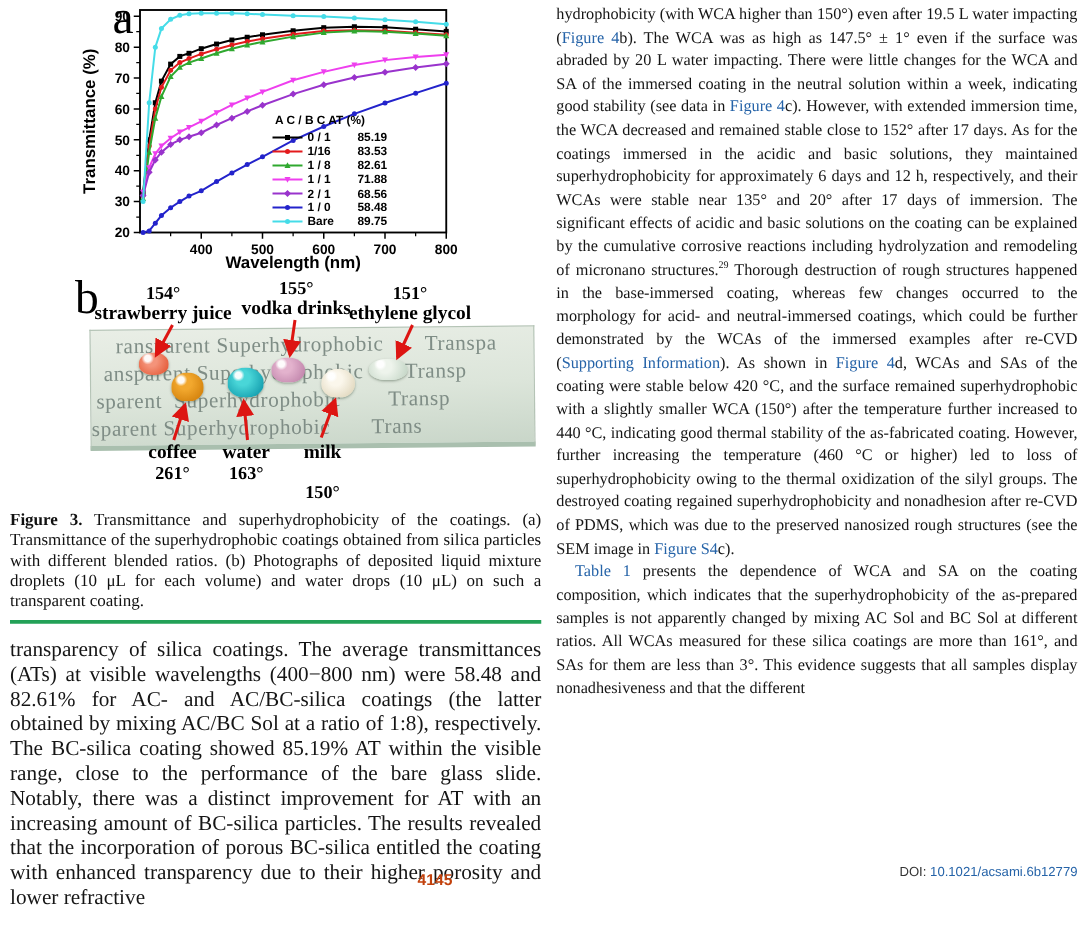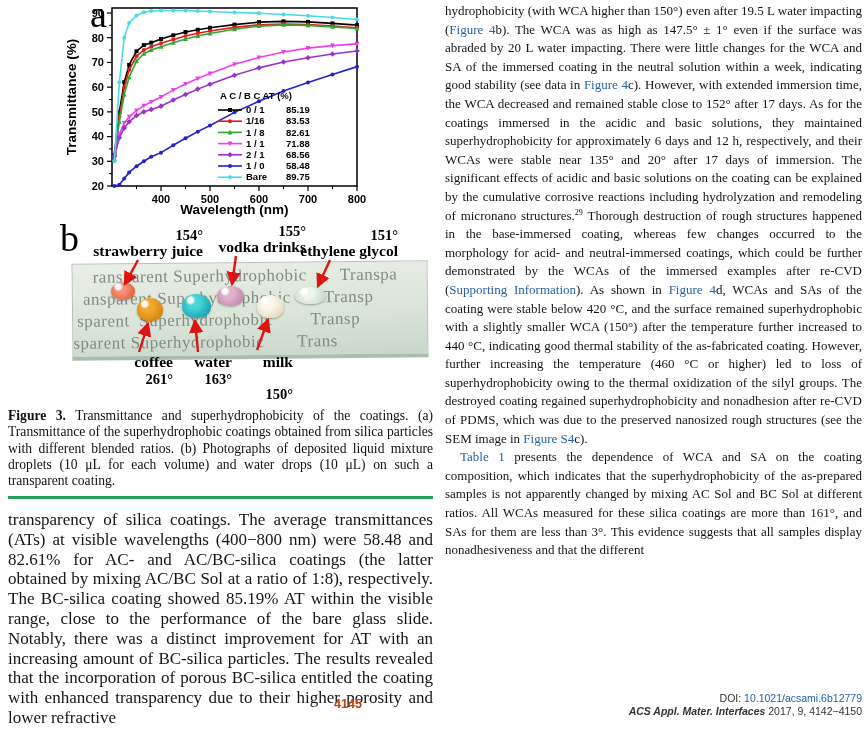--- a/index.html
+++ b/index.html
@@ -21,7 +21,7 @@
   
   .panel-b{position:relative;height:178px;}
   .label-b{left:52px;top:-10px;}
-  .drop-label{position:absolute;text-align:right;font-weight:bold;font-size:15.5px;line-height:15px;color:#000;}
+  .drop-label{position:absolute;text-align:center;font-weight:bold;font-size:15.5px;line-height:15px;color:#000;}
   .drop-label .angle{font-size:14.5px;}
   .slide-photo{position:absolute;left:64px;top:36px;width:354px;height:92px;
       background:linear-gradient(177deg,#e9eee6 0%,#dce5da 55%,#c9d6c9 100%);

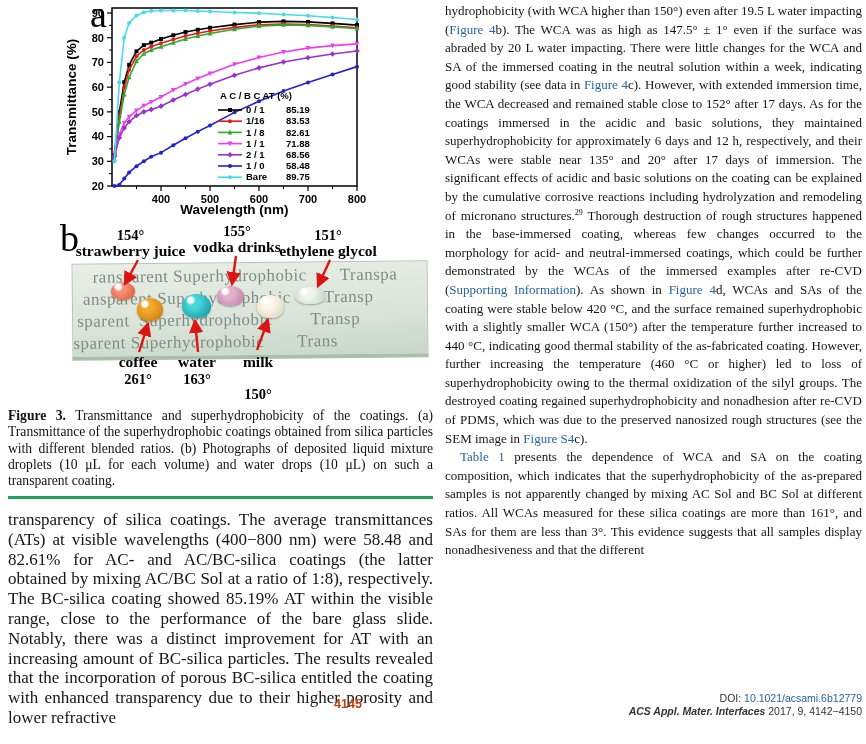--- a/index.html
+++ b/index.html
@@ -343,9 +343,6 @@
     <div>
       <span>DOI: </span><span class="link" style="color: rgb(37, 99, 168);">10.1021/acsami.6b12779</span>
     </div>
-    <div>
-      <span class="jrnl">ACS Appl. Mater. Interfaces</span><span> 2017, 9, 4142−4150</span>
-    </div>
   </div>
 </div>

※

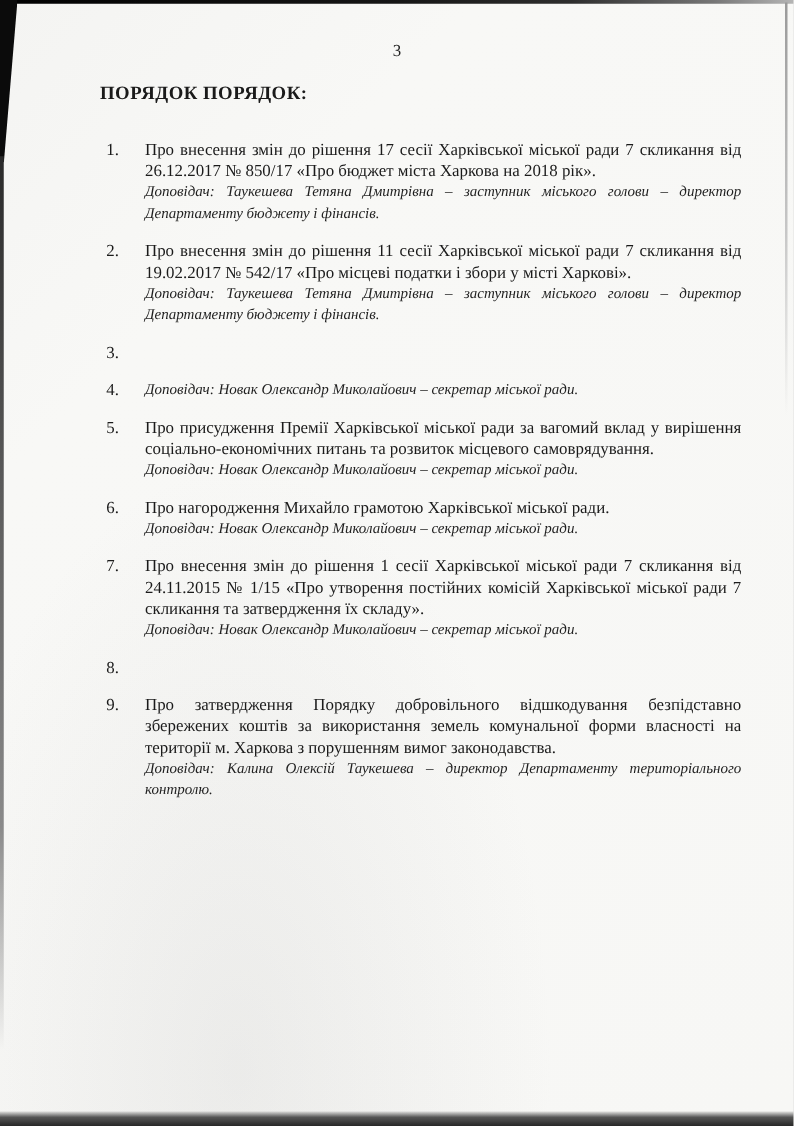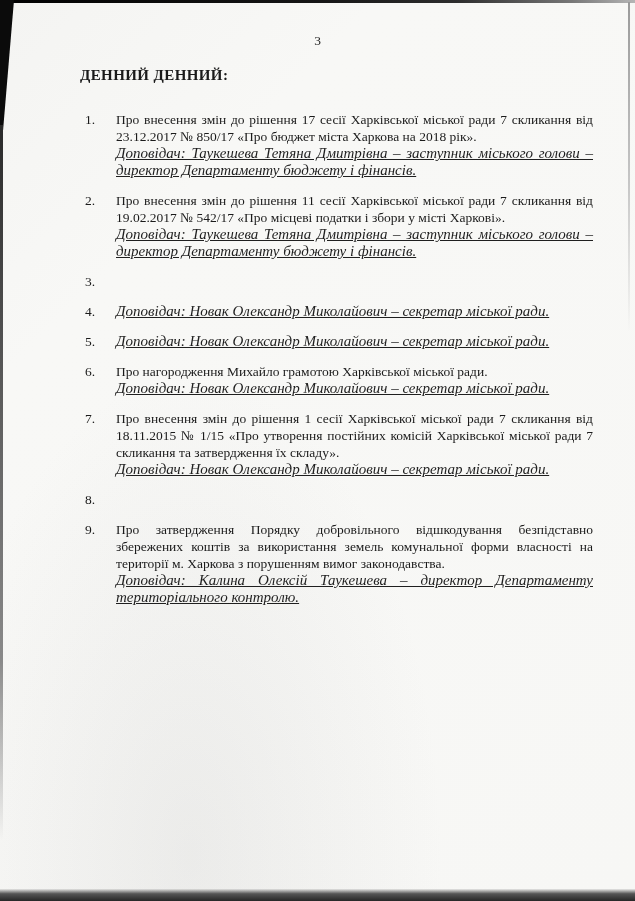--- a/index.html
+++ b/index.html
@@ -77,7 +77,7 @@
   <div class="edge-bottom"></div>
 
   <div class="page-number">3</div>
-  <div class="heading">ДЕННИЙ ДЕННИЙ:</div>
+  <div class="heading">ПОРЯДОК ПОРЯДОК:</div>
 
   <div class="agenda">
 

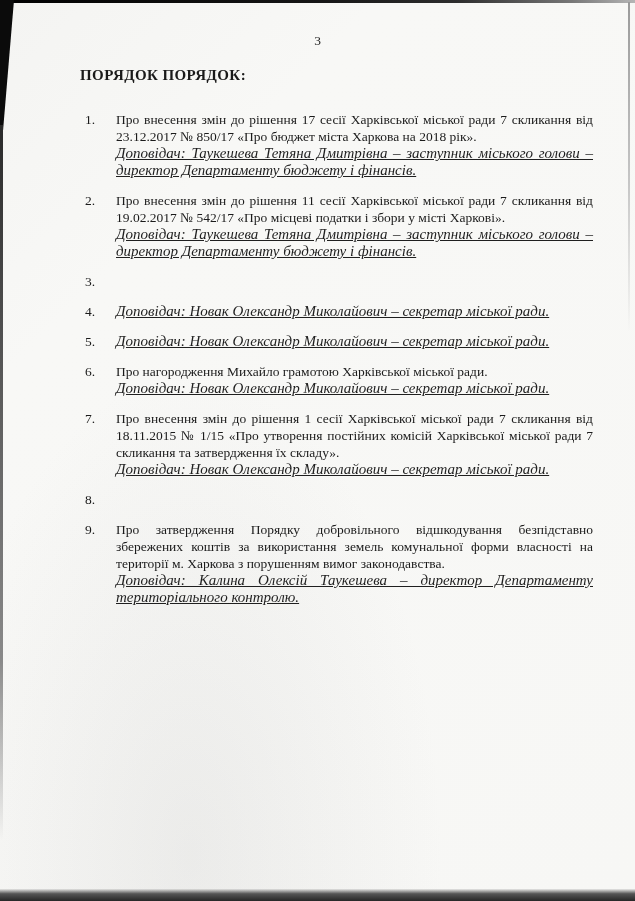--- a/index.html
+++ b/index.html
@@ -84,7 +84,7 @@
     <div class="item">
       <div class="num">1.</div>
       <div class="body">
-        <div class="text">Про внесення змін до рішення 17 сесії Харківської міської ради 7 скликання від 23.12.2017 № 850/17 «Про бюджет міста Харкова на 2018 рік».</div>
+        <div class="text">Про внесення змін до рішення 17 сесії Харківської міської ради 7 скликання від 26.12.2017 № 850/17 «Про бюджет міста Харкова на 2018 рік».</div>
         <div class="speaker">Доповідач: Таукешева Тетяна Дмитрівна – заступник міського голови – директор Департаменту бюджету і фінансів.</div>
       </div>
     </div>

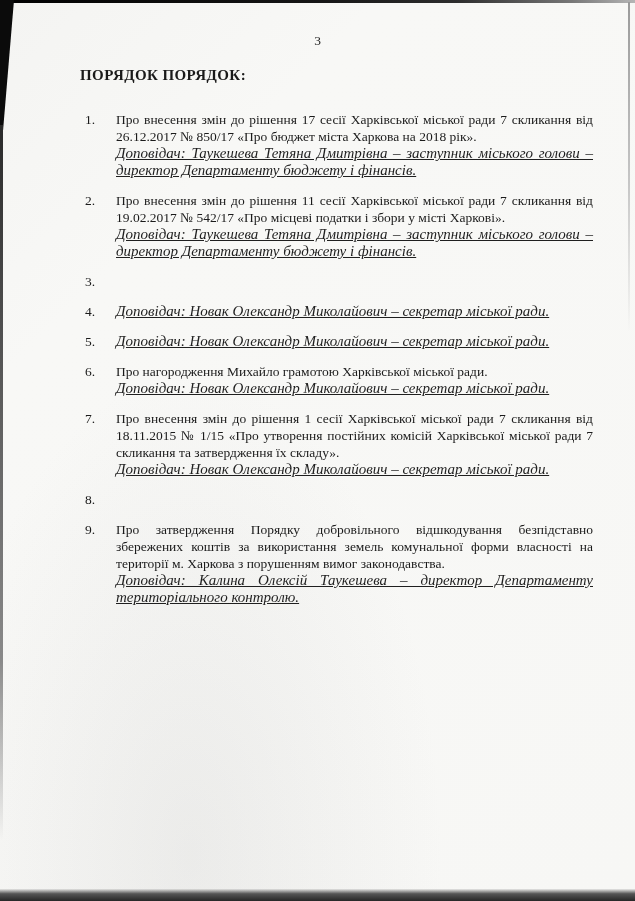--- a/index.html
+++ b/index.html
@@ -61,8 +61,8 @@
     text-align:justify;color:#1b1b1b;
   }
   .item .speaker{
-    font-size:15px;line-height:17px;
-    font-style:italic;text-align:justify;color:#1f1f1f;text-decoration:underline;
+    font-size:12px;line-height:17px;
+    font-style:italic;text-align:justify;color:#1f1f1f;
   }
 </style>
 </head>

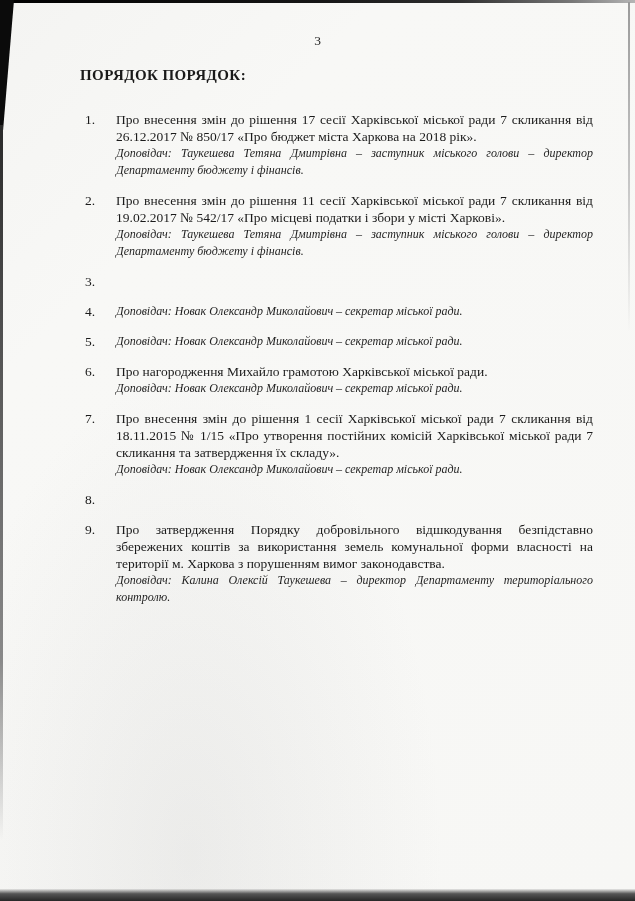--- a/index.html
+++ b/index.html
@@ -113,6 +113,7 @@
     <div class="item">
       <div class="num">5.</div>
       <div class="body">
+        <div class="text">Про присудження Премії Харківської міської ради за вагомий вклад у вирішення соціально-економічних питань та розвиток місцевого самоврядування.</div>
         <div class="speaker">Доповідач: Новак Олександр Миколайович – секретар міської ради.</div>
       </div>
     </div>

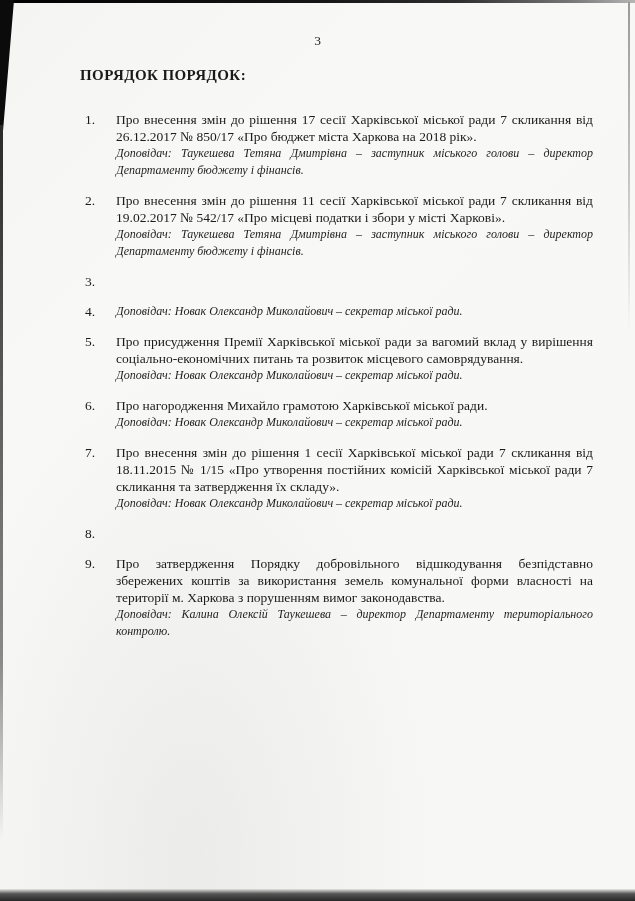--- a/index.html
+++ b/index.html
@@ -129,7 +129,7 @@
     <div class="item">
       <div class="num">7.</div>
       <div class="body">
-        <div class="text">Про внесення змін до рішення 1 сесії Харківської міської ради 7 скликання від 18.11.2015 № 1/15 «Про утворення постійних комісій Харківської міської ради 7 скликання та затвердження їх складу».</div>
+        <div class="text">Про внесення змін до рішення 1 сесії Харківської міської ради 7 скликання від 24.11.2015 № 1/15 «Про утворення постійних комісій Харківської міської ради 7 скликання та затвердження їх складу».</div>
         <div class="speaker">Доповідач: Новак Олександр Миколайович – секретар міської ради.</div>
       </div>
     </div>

※

*ASSIGNMENT:*
Tally the lines above containing "absolute". Number only.

*OUTPUT FOR THIS TASK:*
3